Part of this may be because the United States is content to take a back seat in the Sahel. While American forces work behind the scenes, France largely takes the lead across West Africa. It was the French military that intervened in 2013 to repel jihadist militants and Tuareg rebels threatening to conquer the whole of Mali. Operation Serval ended with declarations of victory, but the 5,000-strong Operation Barkhane remains ongoing in Mali. It was also France that ultimately reinforced and extracted the US/Nigerien patrol on October 4.
That is not to imply that the United States and France always act in concert. The two sides only recently resolved a dispute at the UN over French plans to form a regional “G5 Sahel” African security force. According to French sources, Washington’s objections to the new peacekeeping force mostly came down to not wanting to fund it.

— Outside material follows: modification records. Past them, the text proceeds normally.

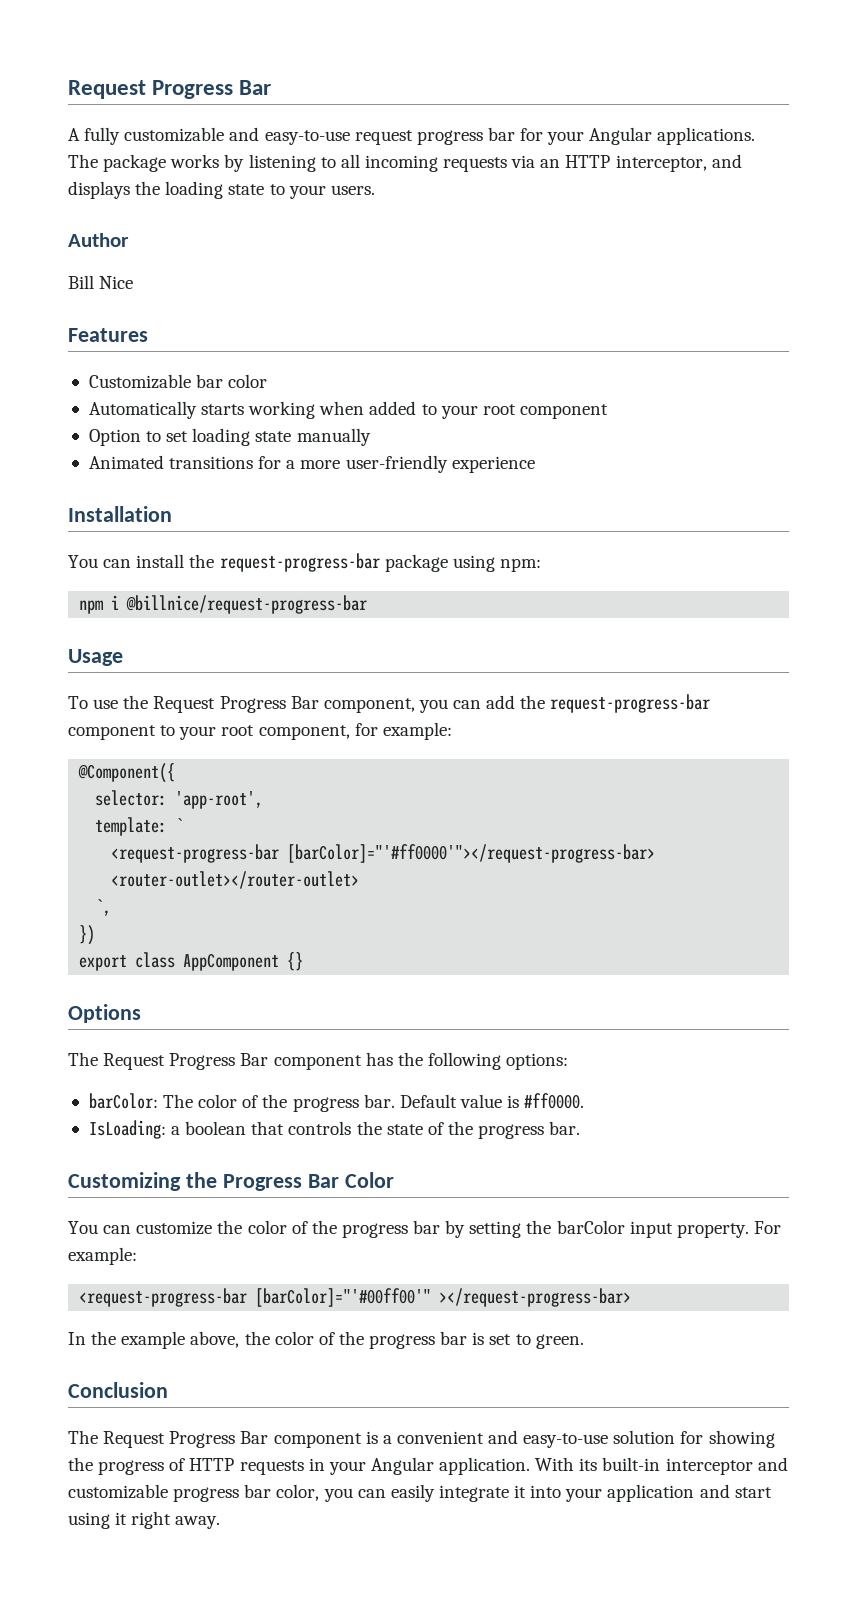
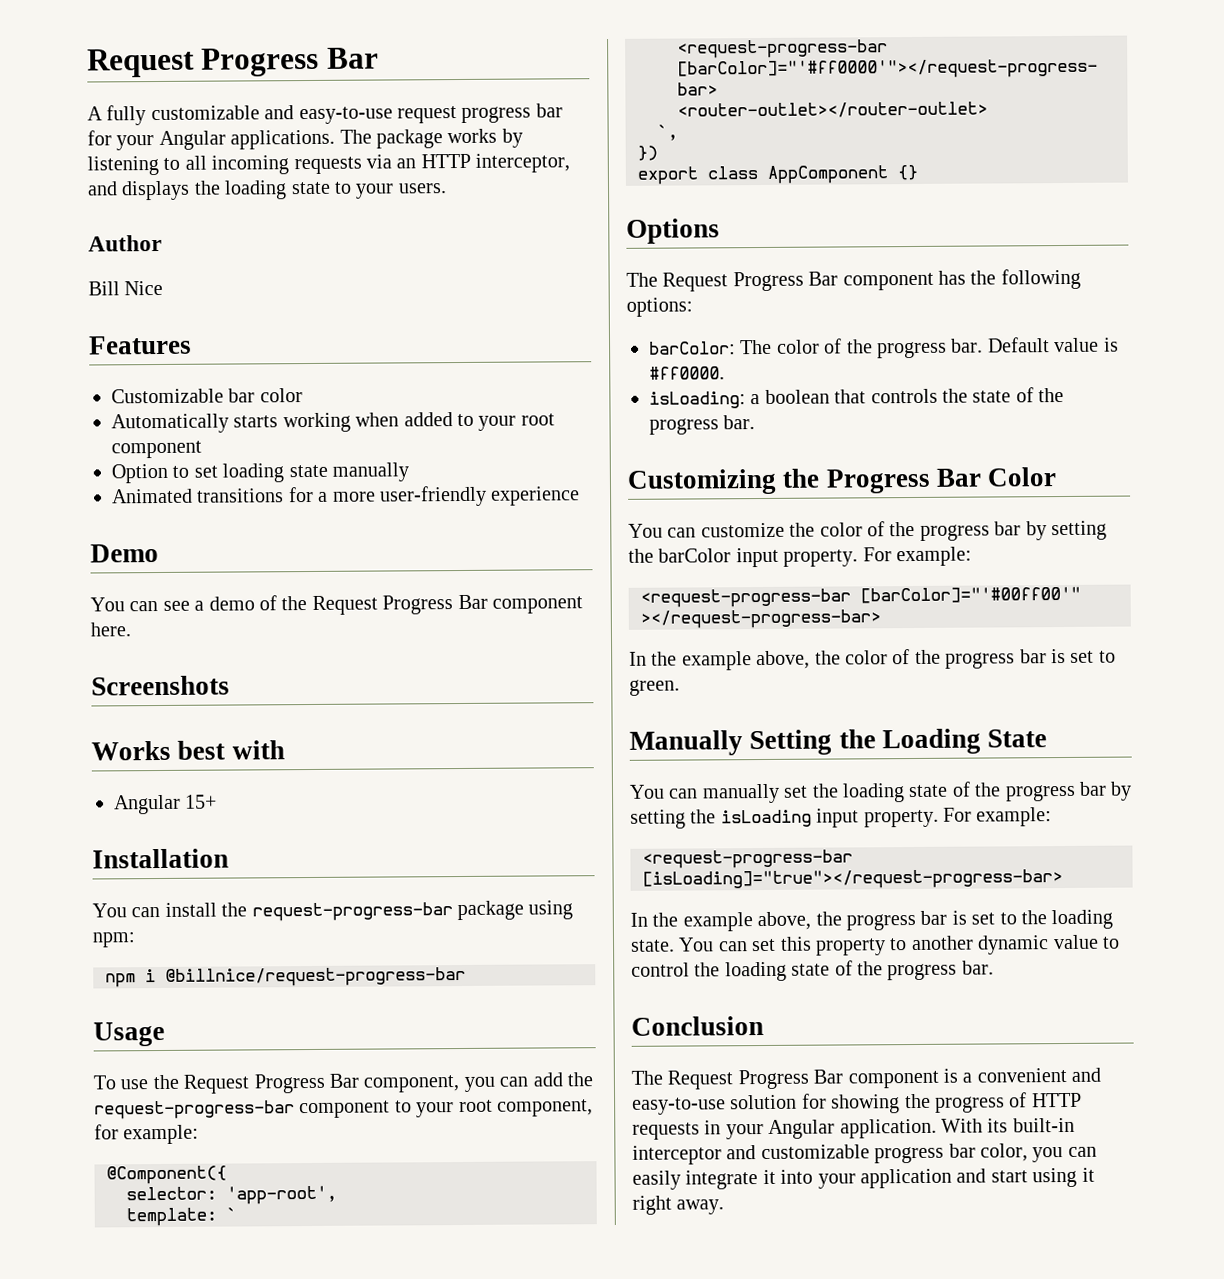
+ Demo
+ You can see a demo of the Request Progress Bar component here.
+ Screenshots
+ Works best with
+ Angular 15+
- IsLoading: a boolean that controls the state of the progress bar.
+ isLoading: a boolean that controls the state of the progress bar.
+ Manually Setting the Loading State
+ You can manually set the loading state of the progress bar by setting the isLoading input property. For example:
+ <request-progress-bar [isLoading]="true"></request-progress-bar>
+ In the example above, the progress bar is set to the loading state. You can set this property to another dynamic value to control the loading state of the progress bar.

Despite France’s claims, there are valid reasons for skepticism when it comes to the region’s own forces. American planners are well aware that their local partners oftentimes fuel the very forces that foster violent extremism and instability through their authoritarian governing styles.
Mauritania (a key member of the G5) offers one of the most recent examples. President Mohamed Ould Abdel Aziz has ruled as a strongman and stamped out dissent since coming to power in a coup in 2008, but he pushed his monopolization of political power still further by abolishing the country’s Senate in the name of “decentralization” this past August. Both his opponents and outside experts see Abdel Aziz’s actions as laying the groundwork to change the constitution and run for a third presidential term.
While Abdel Aziz dismantles checks on his political power, Mauritania remains one of the world’s worst offenders in perpetuating modern slavery. The Global Slavery Index estimates that 43,000 Mauritanians are enslaved. American diplomats publicly support Abdel Aziz as an important partner in the fight against terrorism, but leaked diplomatic cables going to back to 2009 show they are perfectly aware of his undemocratic governance and lack of concern for human rights.
Critically, Mauritania has gotten poorer over the past few years. Economic and social development should be a key part of US strategy in West Africa, but American relationships with Abdel Aziz and other regional partners have long been dominated by security. This dynamic will only be exacerbated by the Trump administration’s moves to boost military spending at the expense of foreign aid. While American officials like Nikki Haley proclaim their dedication to addressing the root causes of instability and radicalization, they seemingly view the $8 billion in US funding for education, economic advancement, public health, and other critical development challenges on the continent as fat to be trimmed.
Putting on militaristic blinders is a surefire way to make sure the Sahel countries remain poor and their populations disaffected – a recipe for successful recruitment by militant groups. As long as this state of affairs persists, the US forces in the Sahel may as well be running through quicksand.